Ari Baranoff, Managing Partner & Founder | BlueCoat |
As we quickly turn to the virtual management and leadership of our businesses and teams, several colleagues have asked me to share my thoughts on managing unforeseen risks associated with a remote workforce, during this rare time in our history.
For many, running your business outside of arms reach is a new endeavor that comes with a multitude of challenges. That said there are a number of fundamental best practices for companies to consider when setting up employees to work from a home office.
(1) Issue Laptops – I recommend Issuing your employees computers versus utilizing personal devices for work matters. Restrict staff from engaging in social media, personal email, logging into personal bank accounts, among other items on work computers. Commingling work and personal chores could inadvertently invite an adversary to your company’s doorstep.
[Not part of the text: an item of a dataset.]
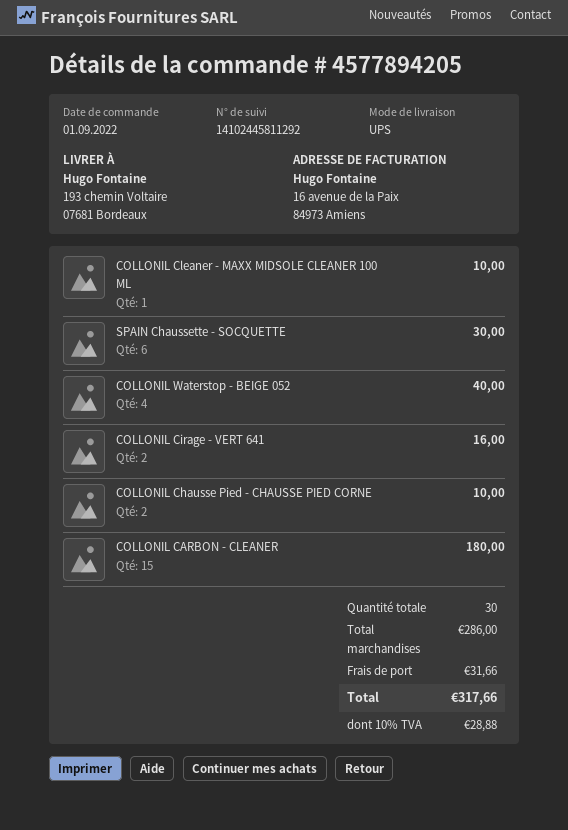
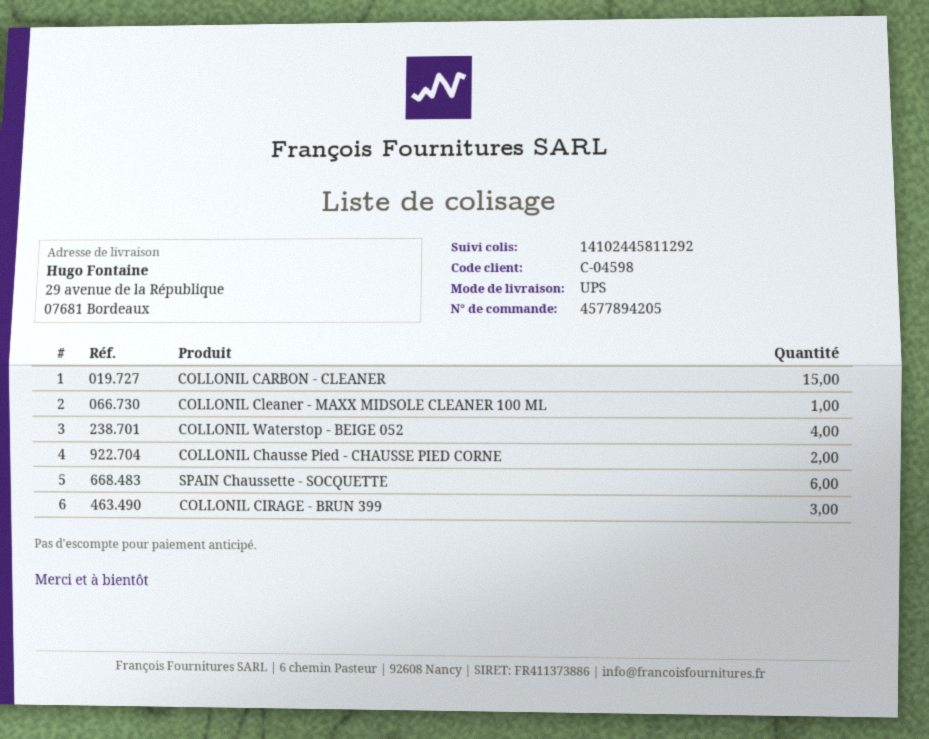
ship to: 193 chemin Voltaire, 07681 Bordeaux -> 29 avenue de la République, 07681 Bordeaux
COLLONIL Cirage - VERT 641: 2 -> none
COLLONIL CIRAGE - BRUN 399: none -> 3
Moreover, staff are more likely to think operational security when it comes to a company issued computer, thus avoiding phishing and fraud attempts. Companies must have the ability to remotely wipe the machine clean of any proprietary information in the rare circumstance that the device is lost, stolen, compromised, or the employee is found to be engaging in inappropriate conduct.
(2) VPN and Strong Passphrase Management – There are several VPN services available for a nominal cost that provide for an encrypted tunnel to protect your communication. It goes without saying at this point, that a strong passphrase (20 characters minimum) or “Password Generator” random passwords are better options. Of course, always remember to change the default passwords assigned to you by hardware and software providers, ISP’s, etc.
(3) WiFi – The preference for WiFi would be to use your home WiFi (plus VPN) or personal mobile hotspot (i.e. Verizon Jetpack). Generally, publicly available free WiFi access points lack the level of security required to protect your communications.
(4) Multi-Factor Authentication – Years ago, while leading the cyber investigative mission at the Secret Service, I emphasized the importance of multi-factor authentication as one of the best mechanisms for challenging an adversary. The same stands today and there are many more opportunities to adopt this safety feature. This is a simple and effective must for business. Think concentric rings of security; Something you know + Something you have + Something you are.
(5) General Cyber Hygiene:
a. Auto Lock machines when idle.
b. When practical, utilize private space free of recording devices (video, smart speakers, etc).
c. Strong passphrase for opening and logging onto your device.
d. Avoid the use of removable media.
e. Encrypt or password protect all sensitive files being transferred or stored electronically. Most Microsoft and Adobe products offer this ability.
f. Avoid requesting invoice payments or providing payment instructions via email. Adopt a policy that requires confirmation of financial transactions the old-fashioned way – Call first. Business Email Compromise also known as “BEC” fraud is a billion dollar industry and growing.
There are many more ways to protect your virtual infrastructure, but at a minimum incorporating some of the above recommendations for the remote workforce supports resilience. Most of all convey a sense of trust to the staff – An empowered team is a productive one.